Required action = Identify the lines in the data below that contain "order" and give only how many there are.

Information shown =
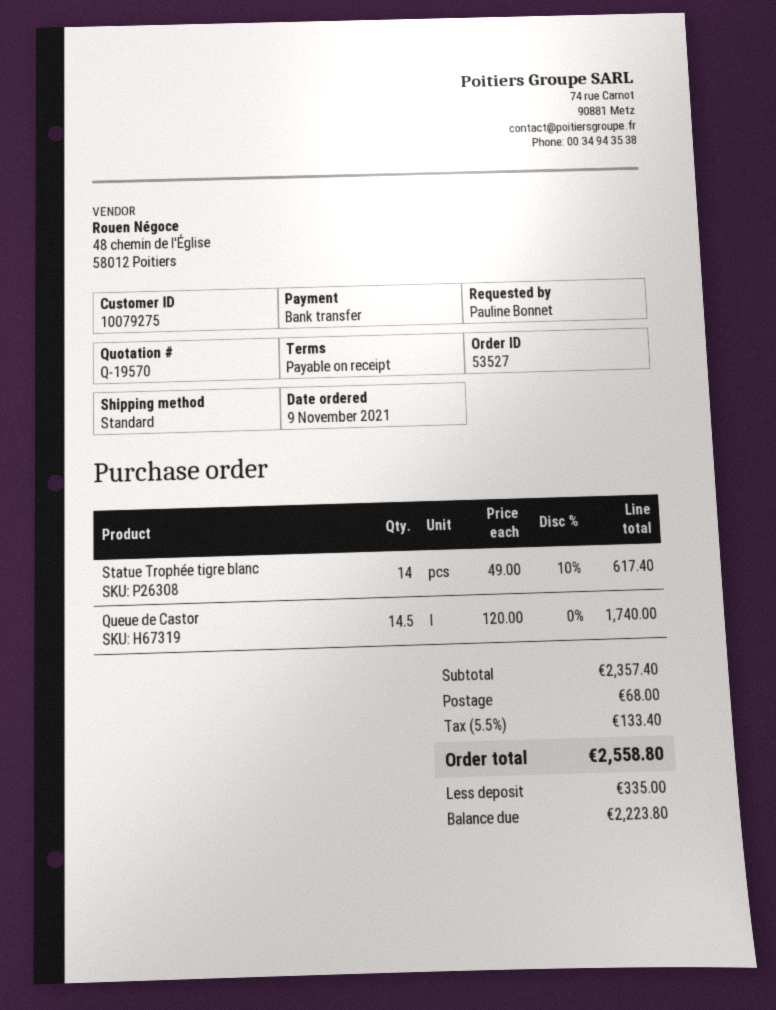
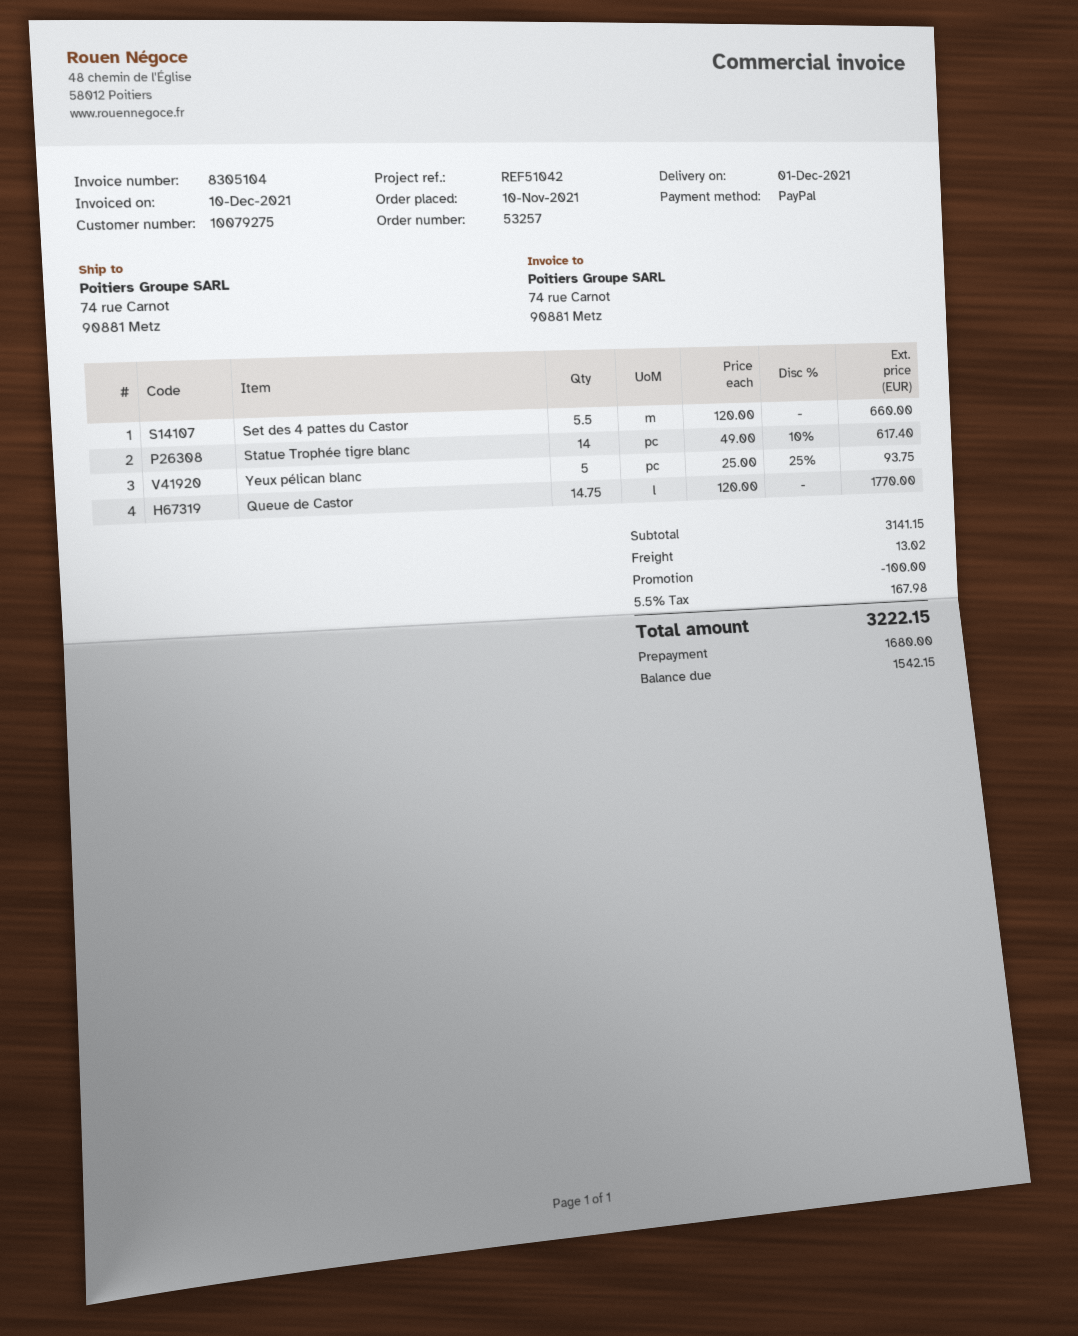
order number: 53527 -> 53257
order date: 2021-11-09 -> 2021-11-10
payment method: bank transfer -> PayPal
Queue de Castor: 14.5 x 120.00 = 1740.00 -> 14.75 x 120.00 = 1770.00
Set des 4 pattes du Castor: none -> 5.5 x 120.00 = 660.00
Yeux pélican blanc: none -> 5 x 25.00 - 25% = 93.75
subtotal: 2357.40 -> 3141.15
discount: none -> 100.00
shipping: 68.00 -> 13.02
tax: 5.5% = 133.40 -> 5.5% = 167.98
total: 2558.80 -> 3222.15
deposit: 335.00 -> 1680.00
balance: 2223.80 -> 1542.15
---
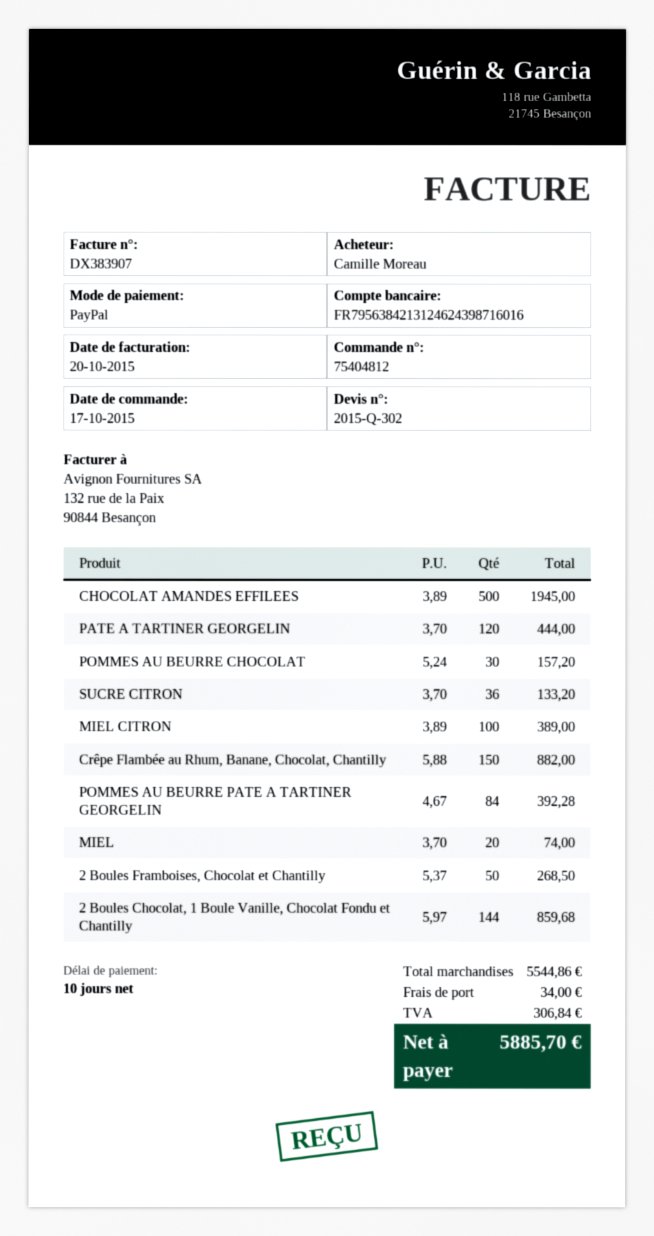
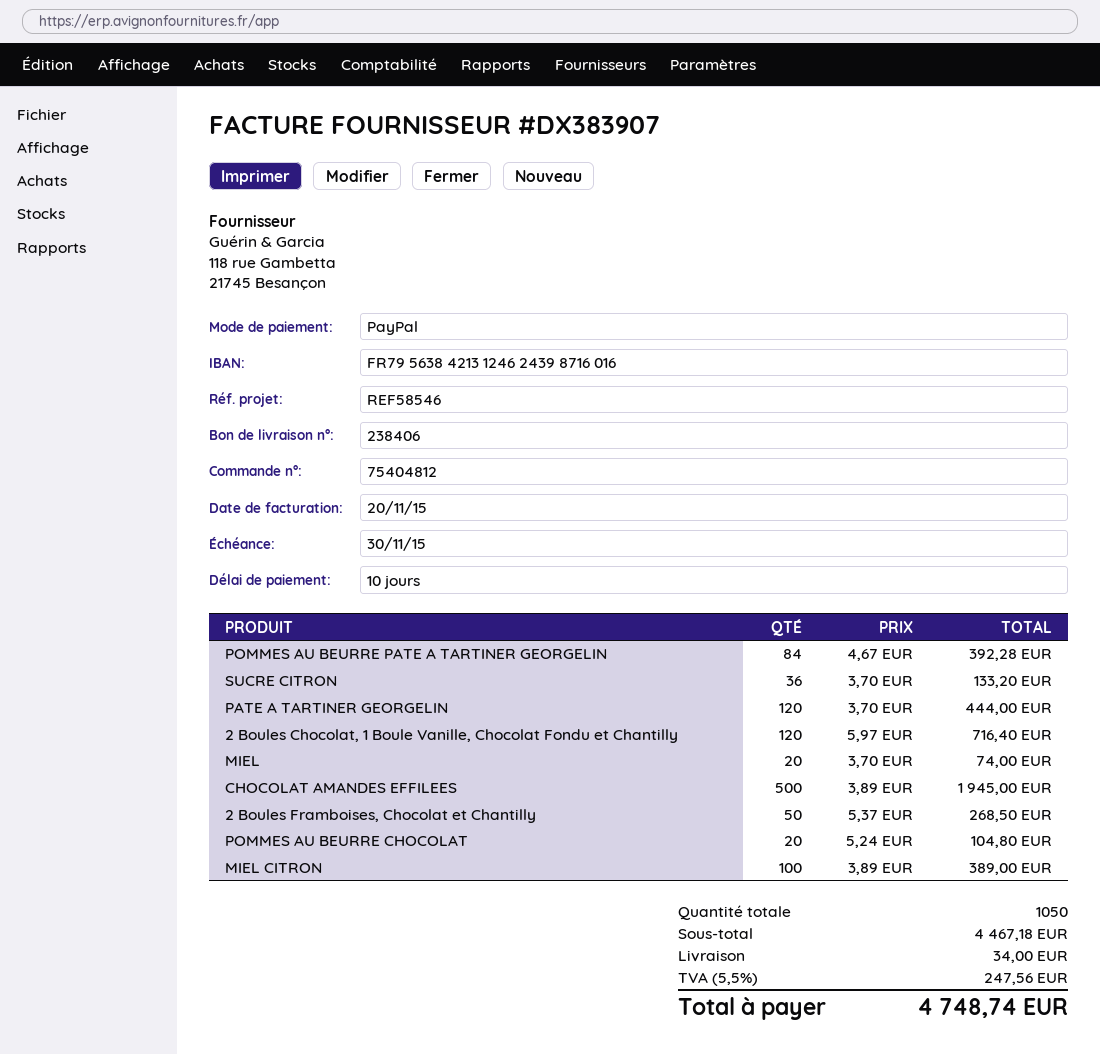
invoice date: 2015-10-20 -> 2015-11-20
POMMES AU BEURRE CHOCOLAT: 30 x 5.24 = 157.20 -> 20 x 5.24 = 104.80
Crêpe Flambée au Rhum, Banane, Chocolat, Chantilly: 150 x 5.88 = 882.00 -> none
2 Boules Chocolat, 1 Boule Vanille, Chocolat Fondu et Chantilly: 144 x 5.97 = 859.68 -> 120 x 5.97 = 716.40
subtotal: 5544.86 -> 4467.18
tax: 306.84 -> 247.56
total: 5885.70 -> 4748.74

Expected output = 2